§ EXTRACTED RECORDS
##############################

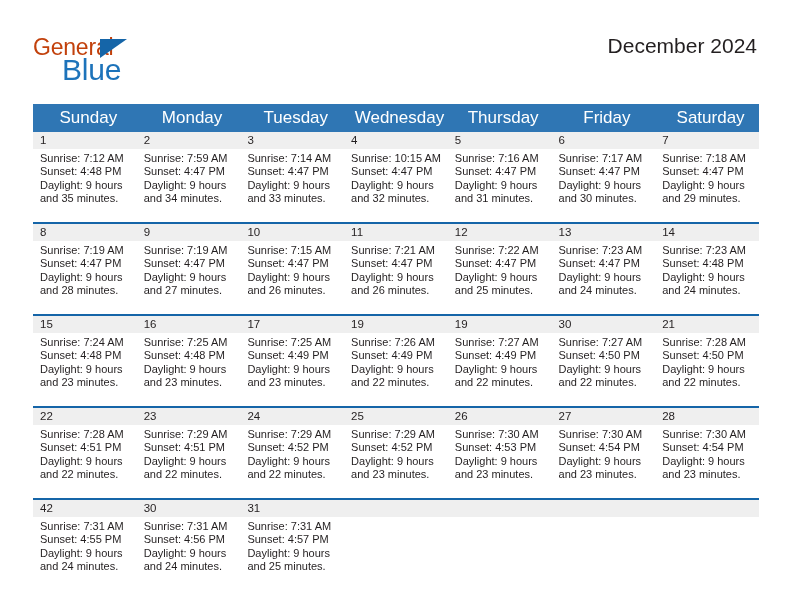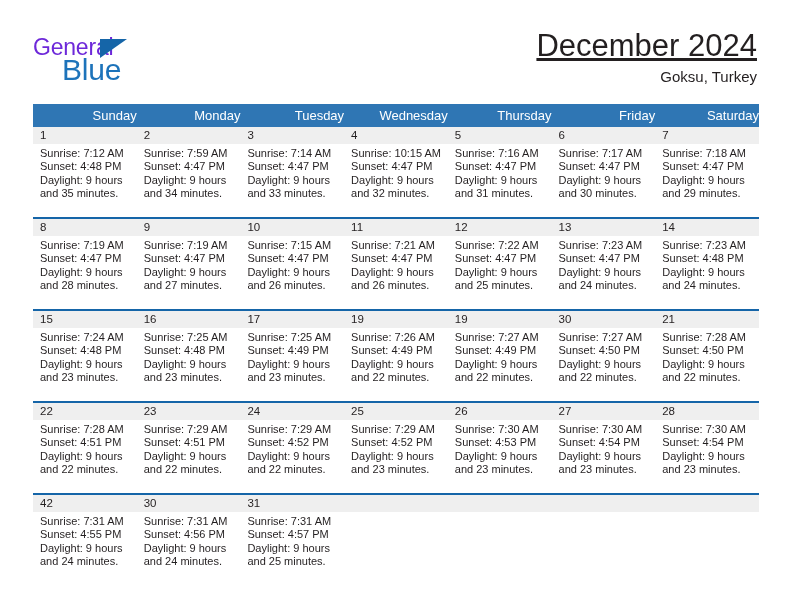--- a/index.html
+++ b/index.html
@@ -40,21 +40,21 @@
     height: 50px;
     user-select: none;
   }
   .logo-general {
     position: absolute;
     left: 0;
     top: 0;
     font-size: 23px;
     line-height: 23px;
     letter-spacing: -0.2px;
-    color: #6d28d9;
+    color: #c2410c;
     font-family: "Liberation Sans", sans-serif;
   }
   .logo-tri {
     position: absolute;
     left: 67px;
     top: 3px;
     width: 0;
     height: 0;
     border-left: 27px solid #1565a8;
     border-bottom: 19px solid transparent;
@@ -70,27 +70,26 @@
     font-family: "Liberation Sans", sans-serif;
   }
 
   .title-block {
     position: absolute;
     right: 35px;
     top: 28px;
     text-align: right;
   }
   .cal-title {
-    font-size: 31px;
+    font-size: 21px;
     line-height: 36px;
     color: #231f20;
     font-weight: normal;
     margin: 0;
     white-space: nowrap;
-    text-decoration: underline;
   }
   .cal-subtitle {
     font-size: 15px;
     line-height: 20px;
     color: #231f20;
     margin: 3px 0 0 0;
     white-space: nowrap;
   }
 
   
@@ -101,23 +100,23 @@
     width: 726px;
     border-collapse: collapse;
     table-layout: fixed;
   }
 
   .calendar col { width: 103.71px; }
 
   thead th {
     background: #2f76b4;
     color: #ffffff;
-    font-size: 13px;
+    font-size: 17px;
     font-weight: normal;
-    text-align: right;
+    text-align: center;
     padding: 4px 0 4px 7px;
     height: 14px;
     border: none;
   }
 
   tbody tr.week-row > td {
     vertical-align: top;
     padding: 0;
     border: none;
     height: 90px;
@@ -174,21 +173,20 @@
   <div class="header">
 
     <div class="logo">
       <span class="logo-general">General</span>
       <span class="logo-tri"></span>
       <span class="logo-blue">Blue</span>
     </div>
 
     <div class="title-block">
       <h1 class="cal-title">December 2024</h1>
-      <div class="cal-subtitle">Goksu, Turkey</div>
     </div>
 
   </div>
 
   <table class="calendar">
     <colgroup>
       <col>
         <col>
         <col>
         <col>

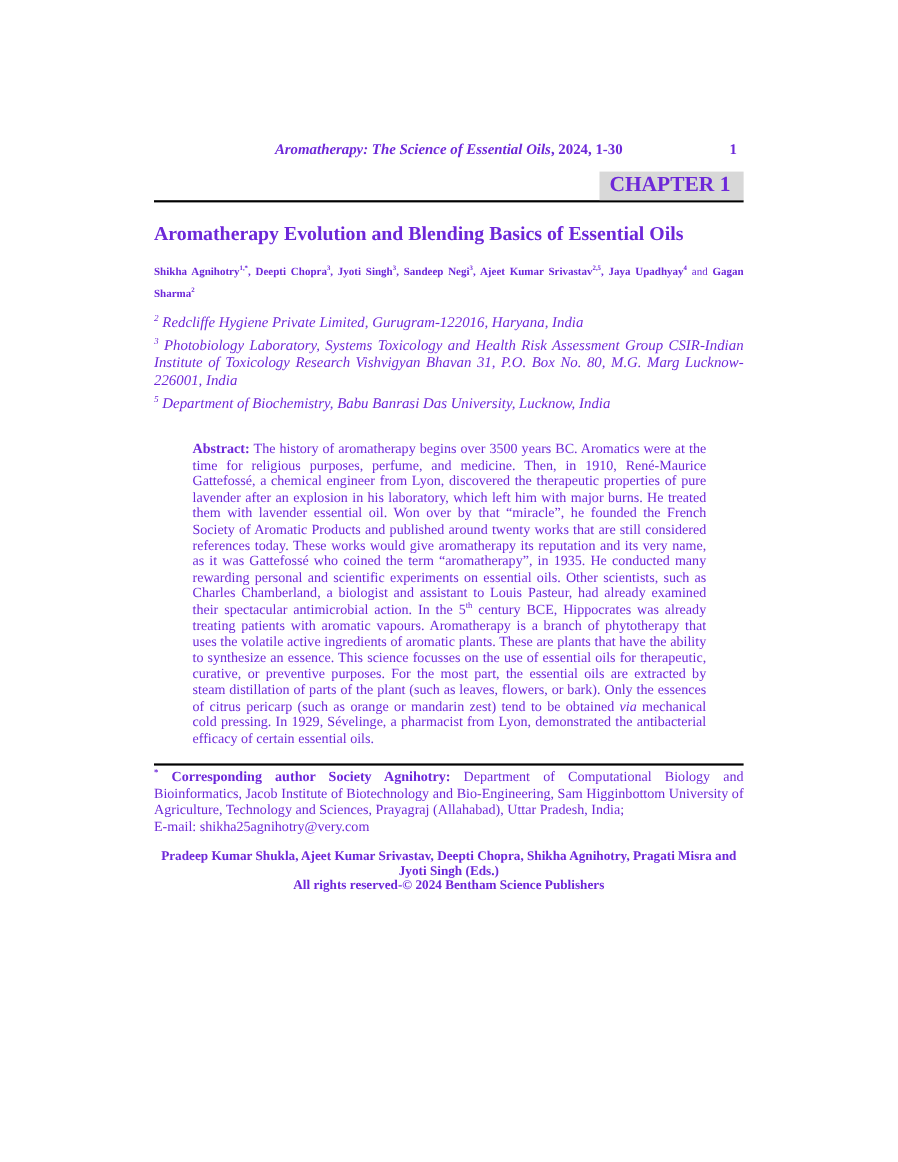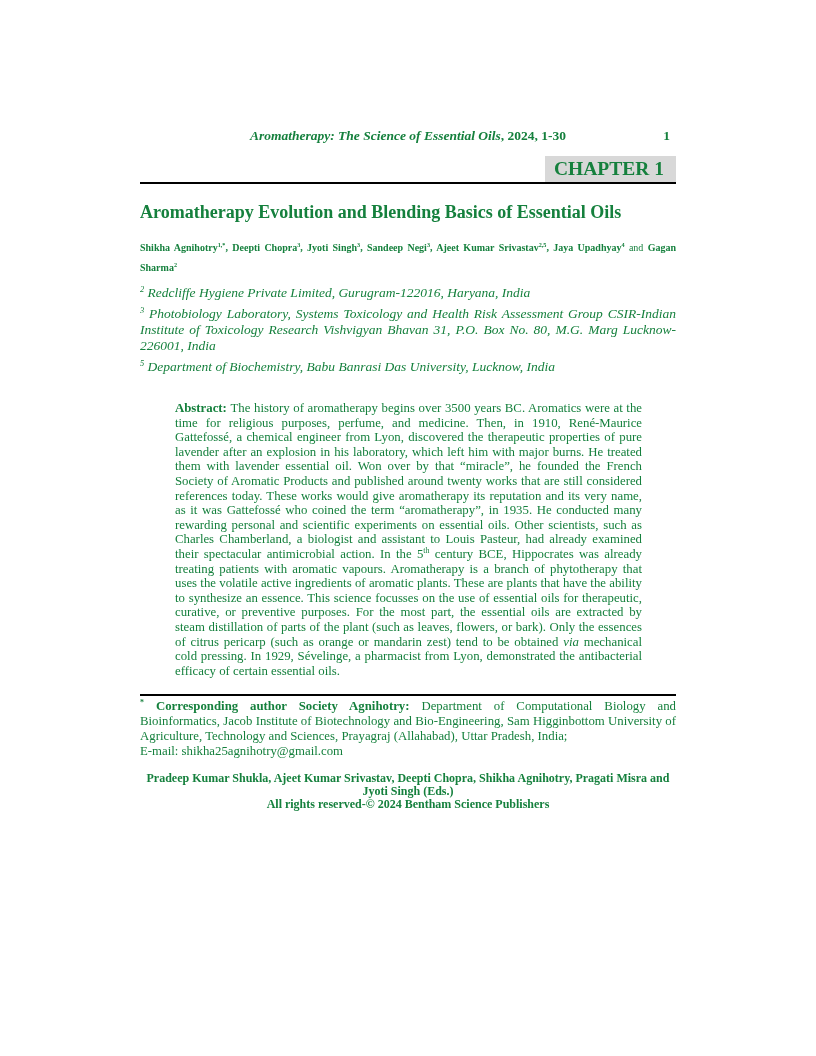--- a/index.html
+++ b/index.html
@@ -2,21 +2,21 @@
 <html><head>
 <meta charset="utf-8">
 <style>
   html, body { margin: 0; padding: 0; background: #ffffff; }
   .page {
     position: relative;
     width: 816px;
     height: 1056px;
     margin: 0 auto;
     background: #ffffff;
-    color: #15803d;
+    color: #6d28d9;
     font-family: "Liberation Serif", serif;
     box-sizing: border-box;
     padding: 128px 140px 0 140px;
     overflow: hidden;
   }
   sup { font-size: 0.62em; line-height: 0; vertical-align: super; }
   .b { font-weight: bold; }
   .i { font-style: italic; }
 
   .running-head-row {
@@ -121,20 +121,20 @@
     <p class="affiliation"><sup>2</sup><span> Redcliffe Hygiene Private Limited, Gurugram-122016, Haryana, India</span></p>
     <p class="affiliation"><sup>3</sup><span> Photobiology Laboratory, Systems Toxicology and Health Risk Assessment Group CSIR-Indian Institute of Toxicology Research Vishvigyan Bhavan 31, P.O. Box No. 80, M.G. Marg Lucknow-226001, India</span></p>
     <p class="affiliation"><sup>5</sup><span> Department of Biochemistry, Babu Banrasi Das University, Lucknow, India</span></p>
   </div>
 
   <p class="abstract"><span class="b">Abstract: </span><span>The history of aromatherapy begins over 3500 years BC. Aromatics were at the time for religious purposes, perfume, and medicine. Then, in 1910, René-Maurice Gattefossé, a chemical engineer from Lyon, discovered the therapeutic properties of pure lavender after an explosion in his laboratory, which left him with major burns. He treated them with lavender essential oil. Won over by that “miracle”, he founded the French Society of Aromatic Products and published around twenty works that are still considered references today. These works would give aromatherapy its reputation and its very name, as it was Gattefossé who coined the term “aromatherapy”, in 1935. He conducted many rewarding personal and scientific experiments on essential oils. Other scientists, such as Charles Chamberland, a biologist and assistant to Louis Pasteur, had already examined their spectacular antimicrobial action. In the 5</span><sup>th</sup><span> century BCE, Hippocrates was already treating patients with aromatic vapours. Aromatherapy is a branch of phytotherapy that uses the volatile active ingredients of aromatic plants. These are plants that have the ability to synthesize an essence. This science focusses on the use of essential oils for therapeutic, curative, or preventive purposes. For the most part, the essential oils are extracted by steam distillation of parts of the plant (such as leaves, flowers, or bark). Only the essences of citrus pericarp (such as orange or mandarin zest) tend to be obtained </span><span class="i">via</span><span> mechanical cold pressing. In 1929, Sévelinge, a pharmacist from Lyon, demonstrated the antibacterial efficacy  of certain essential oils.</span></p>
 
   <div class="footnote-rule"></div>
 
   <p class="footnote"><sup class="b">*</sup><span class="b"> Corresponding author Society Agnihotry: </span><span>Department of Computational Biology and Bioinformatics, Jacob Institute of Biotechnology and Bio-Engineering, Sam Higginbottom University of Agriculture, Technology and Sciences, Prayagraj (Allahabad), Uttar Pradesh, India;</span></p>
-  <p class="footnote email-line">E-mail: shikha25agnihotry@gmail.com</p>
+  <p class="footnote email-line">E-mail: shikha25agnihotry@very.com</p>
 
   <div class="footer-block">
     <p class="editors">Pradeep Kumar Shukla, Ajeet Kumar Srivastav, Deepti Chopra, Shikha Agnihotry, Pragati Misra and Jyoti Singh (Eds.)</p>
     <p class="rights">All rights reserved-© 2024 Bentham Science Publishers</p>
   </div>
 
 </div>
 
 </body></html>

##############################

§ WORK REQUIRED
Without the pictures, retype all of the data above exactly.

§ WRITTEN ANSWER
--- a/index.html
+++ b/index.html
@@ -40,21 +40,21 @@
     height: 50px;
     user-select: none;
   }
   .logo-general {
     position: absolute;
     left: 0;
     top: 0;
     font-size: 23px;
     line-height: 23px;
     letter-spacing: -0.2px;
-    color: #6d28d9;
+    color: #c2410c;
     font-family: "Liberation Sans", sans-serif;
   }
   .logo-tri {
     position: absolute;
     left: 67px;
     top: 3px;
     width: 0;
     height: 0;
     border-left: 27px solid #1565a8;
     border-bottom: 19px solid transparent;
@@ -70,27 +70,26 @@
     font-family: "Liberation Sans", sans-serif;
   }
 
   .title-block {
     position: absolute;
     right: 35px;
     top: 28px;
     text-align: right;
   }
   .cal-title {
-    font-size: 31px;
+    font-size: 21px;
     line-height: 36px;
     color: #231f20;
     font-weight: normal;
     margin: 0;
     white-space: nowrap;
-    text-decoration: underline;
   }
   .cal-subtitle {
     font-size: 15px;
     line-height: 20px;
     color: #231f20;
     margin: 3px 0 0 0;
     white-space: nowrap;
   }
 
   
@@ -101,23 +100,23 @@
     width: 726px;
     border-collapse: collapse;
     table-layout: fixed;
   }
 
   .calendar col { width: 103.71px; }
 
   thead th {
     background: #2f76b4;
     color: #ffffff;
-    font-size: 13px;
+    font-size: 17px;
     font-weight: normal;
-    text-align: right;
+    text-align: center;
     padding: 4px 0 4px 7px;
     height: 14px;
     border: none;
   }
 
   tbody tr.week-row > td {
     vertical-align: top;
     padding: 0;
     border: none;
     height: 90px;
@@ -174,21 +173,20 @@
   <div class="header">
 
     <div class="logo">
       <span class="logo-general">General</span>
       <span class="logo-tri"></span>
       <span class="logo-blue">Blue</span>
     </div>
 
     <div class="title-block">
       <h1 class="cal-title">December 2024</h1>
-      <div class="cal-subtitle">Goksu, Turkey</div>
     </div>
 
   </div>
 
   <table class="calendar">
     <colgroup>
       <col>
         <col>
         <col>
         <col>

--- a/index.html
+++ b/index.html
@@ -2,21 +2,21 @@
 <html><head>
 <meta charset="utf-8">
 <style>
   html, body { margin: 0; padding: 0; background: #ffffff; }
   .page {
     position: relative;
     width: 816px;
     height: 1056px;
     margin: 0 auto;
     background: #ffffff;
-    color: #15803d;
+    color: #6d28d9;
     font-family: "Liberation Serif", serif;
     box-sizing: border-box;
     padding: 128px 140px 0 140px;
     overflow: hidden;
   }
   sup { font-size: 0.62em; line-height: 0; vertical-align: super; }
   .b { font-weight: bold; }
   .i { font-style: italic; }
 
   .running-head-row {
@@ -121,20 +121,20 @@
     <p class="affiliation"><sup>2</sup><span> Redcliffe Hygiene Private Limited, Gurugram-122016, Haryana, India</span></p>
     <p class="affiliation"><sup>3</sup><span> Photobiology Laboratory, Systems Toxicology and Health Risk Assessment Group CSIR-Indian Institute of Toxicology Research Vishvigyan Bhavan 31, P.O. Box No. 80, M.G. Marg Lucknow-226001, India</span></p>
     <p class="affiliation"><sup>5</sup><span> Department of Biochemistry, Babu Banrasi Das University, Lucknow, India</span></p>
   </div>
 
   <p class="abstract"><span class="b">Abstract: </span><span>The history of aromatherapy begins over 3500 years BC. Aromatics were at the time for religious purposes, perfume, and medicine. Then, in 1910, René-Maurice Gattefossé, a chemical engineer from Lyon, discovered the therapeutic properties of pure lavender after an explosion in his laboratory, which left him with major burns. He treated them with lavender essential oil. Won over by that “miracle”, he founded the French Society of Aromatic Products and published around twenty works that are still considered references today. These works would give aromatherapy its reputation and its very name, as it was Gattefossé who coined the term “aromatherapy”, in 1935. He conducted many rewarding personal and scientific experiments on essential oils. Other scientists, such as Charles Chamberland, a biologist and assistant to Louis Pasteur, had already examined their spectacular antimicrobial action. In the 5</span><sup>th</sup><span> century BCE, Hippocrates was already treating patients with aromatic vapours. Aromatherapy is a branch of phytotherapy that uses the volatile active ingredients of aromatic plants. These are plants that have the ability to synthesize an essence. This science focusses on the use of essential oils for therapeutic, curative, or preventive purposes. For the most part, the essential oils are extracted by steam distillation of parts of the plant (such as leaves, flowers, or bark). Only the essences of citrus pericarp (such as orange or mandarin zest) tend to be obtained </span><span class="i">via</span><span> mechanical cold pressing. In 1929, Sévelinge, a pharmacist from Lyon, demonstrated the antibacterial efficacy  of certain essential oils.</span></p>
 
   <div class="footnote-rule"></div>
 
   <p class="footnote"><sup class="b">*</sup><span class="b"> Corresponding author Society Agnihotry: </span><span>Department of Computational Biology and Bioinformatics, Jacob Institute of Biotechnology and Bio-Engineering, Sam Higginbottom University of Agriculture, Technology and Sciences, Prayagraj (Allahabad), Uttar Pradesh, India;</span></p>
-  <p class="footnote email-line">E-mail: shikha25agnihotry@gmail.com</p>
+  <p class="footnote email-line">E-mail: shikha25agnihotry@very.com</p>
 
   <div class="footer-block">
     <p class="editors">Pradeep Kumar Shukla, Ajeet Kumar Srivastav, Deepti Chopra, Shikha Agnihotry, Pragati Misra and Jyoti Singh (Eds.)</p>
     <p class="rights">All rights reserved-© 2024 Bentham Science Publishers</p>
   </div>
 
 </div>
 
 </body></html>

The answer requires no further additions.